[Change listing data]
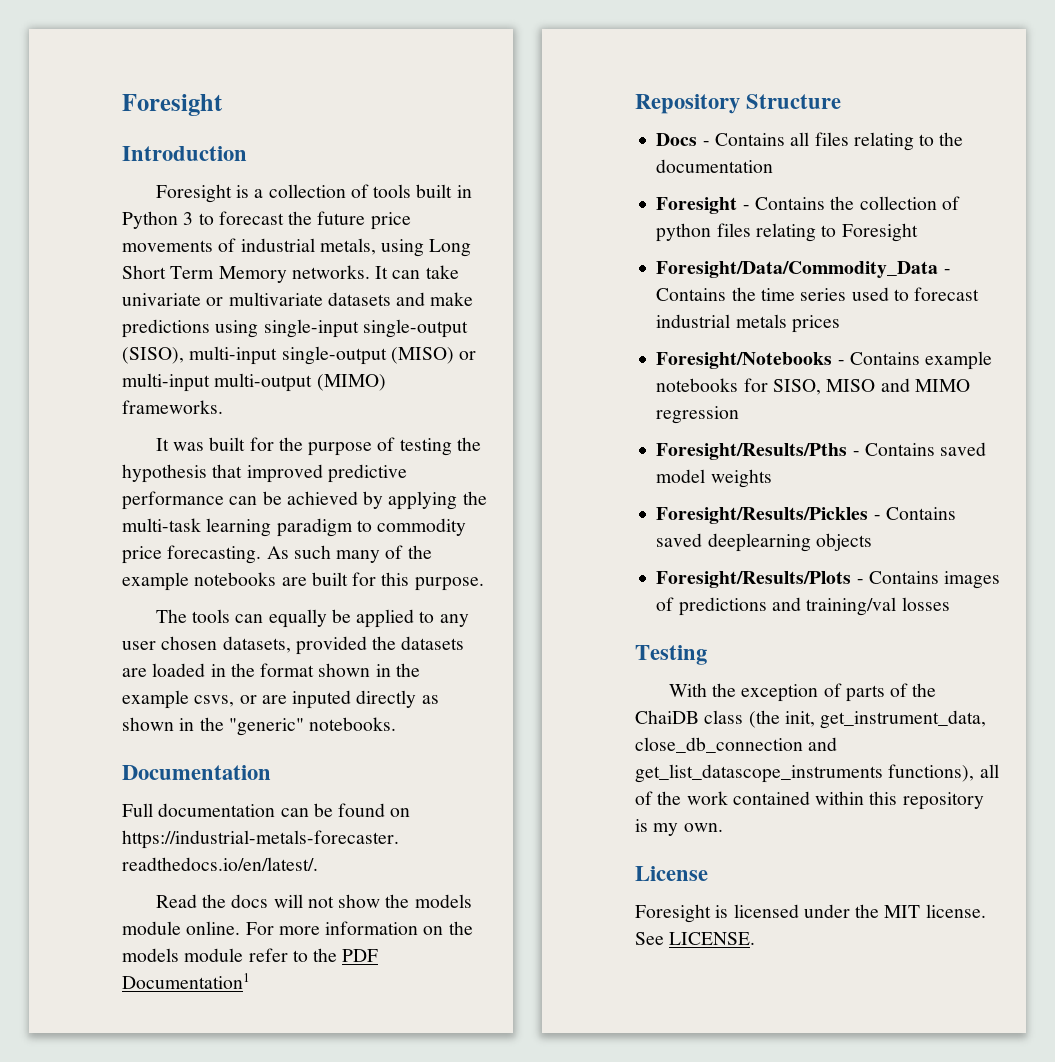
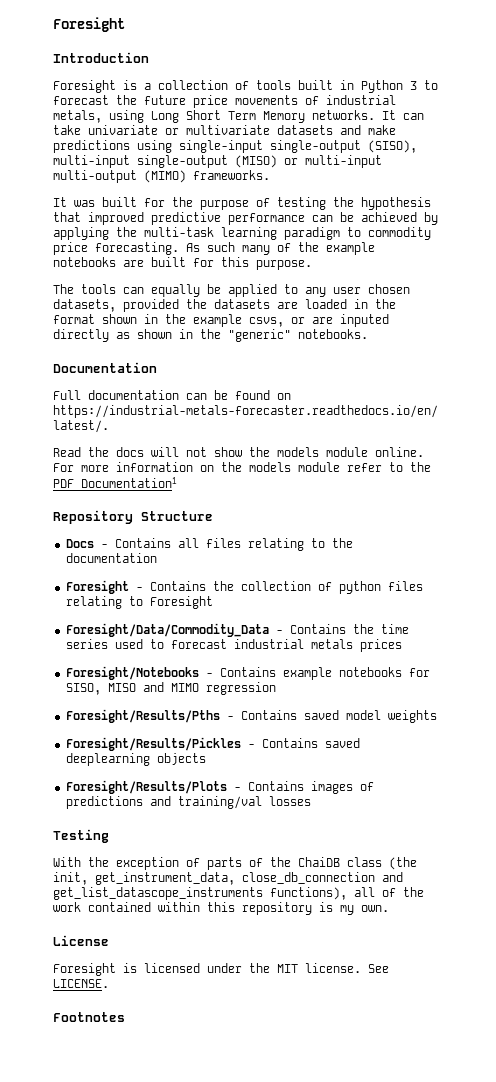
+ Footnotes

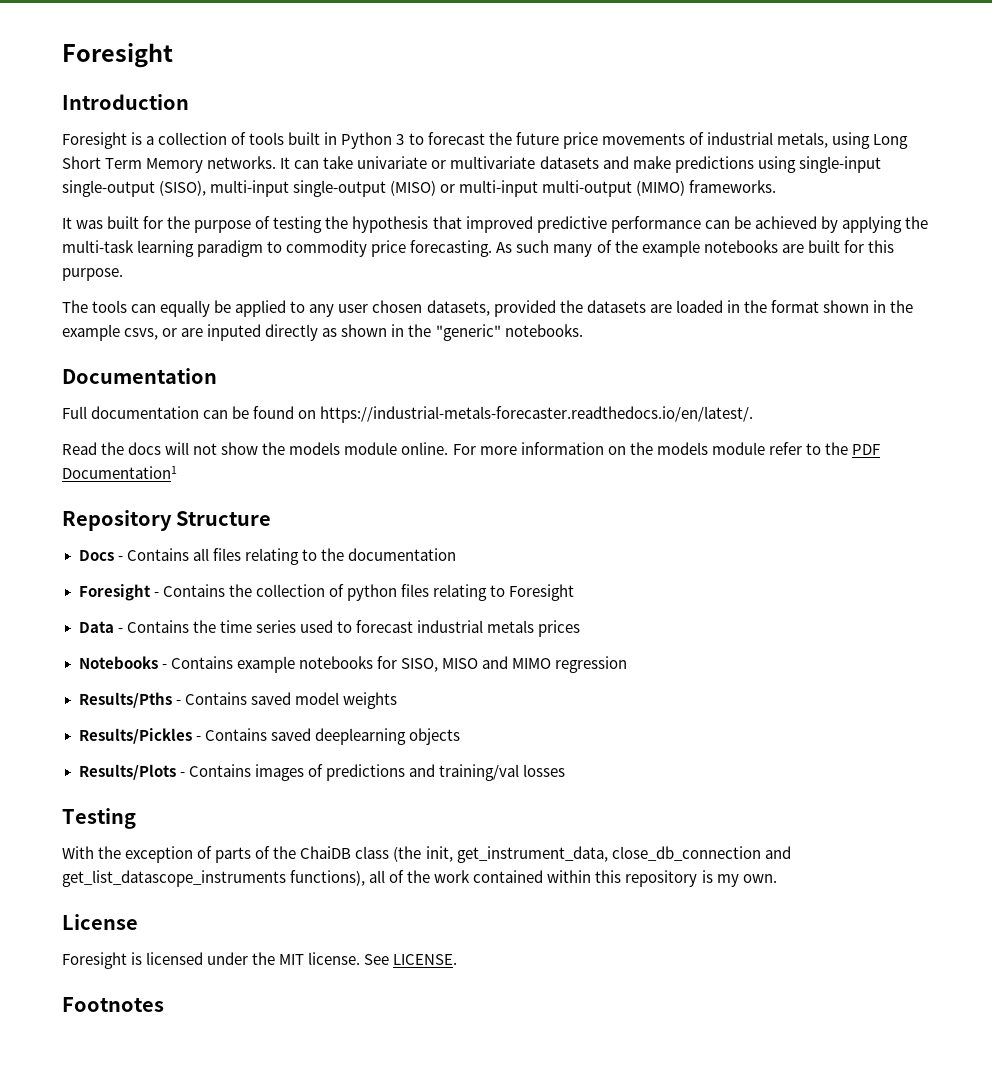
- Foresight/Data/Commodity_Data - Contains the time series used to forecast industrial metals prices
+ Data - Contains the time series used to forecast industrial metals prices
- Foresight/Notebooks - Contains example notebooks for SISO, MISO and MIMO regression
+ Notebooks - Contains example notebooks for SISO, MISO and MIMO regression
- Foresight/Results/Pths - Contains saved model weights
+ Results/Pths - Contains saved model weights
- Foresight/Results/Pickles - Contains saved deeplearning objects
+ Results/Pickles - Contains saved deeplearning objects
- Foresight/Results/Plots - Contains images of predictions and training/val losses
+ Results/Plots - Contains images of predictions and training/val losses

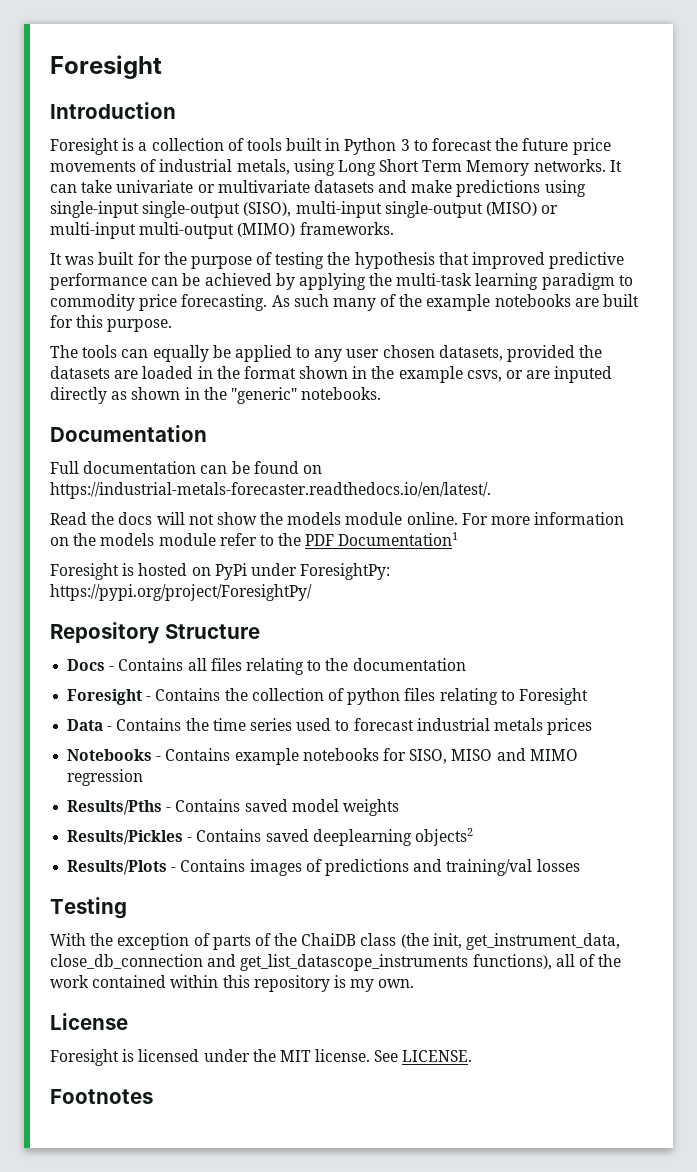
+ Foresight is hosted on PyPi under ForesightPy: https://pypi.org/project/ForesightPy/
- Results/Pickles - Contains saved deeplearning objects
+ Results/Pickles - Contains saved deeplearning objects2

■ THE TASK
Reproduce each line of the records exactly, and omit every picture.

■ ANSWER
+ Footnotes

- Foresight/Data/Commodity_Data - Contains the time series used to forecast industrial metals prices
+ Data - Contains the time series used to forecast industrial metals prices
- Foresight/Notebooks - Contains example notebooks for SISO, MISO and MIMO regression
+ Notebooks - Contains example notebooks for SISO, MISO and MIMO regression
- Foresight/Results/Pths - Contains saved model weights
+ Results/Pths - Contains saved model weights
- Foresight/Results/Pickles - Contains saved deeplearning objects
+ Results/Pickles - Contains saved deeplearning objects
- Foresight/Results/Plots - Contains images of predictions and training/val losses
+ Results/Plots - Contains images of predictions and training/val losses

+ Foresight is hosted on PyPi under ForesightPy: https://pypi.org/project/ForesightPy/
- Results/Pickles - Contains saved deeplearning objects
+ Results/Pickles - Contains saved deeplearning objects2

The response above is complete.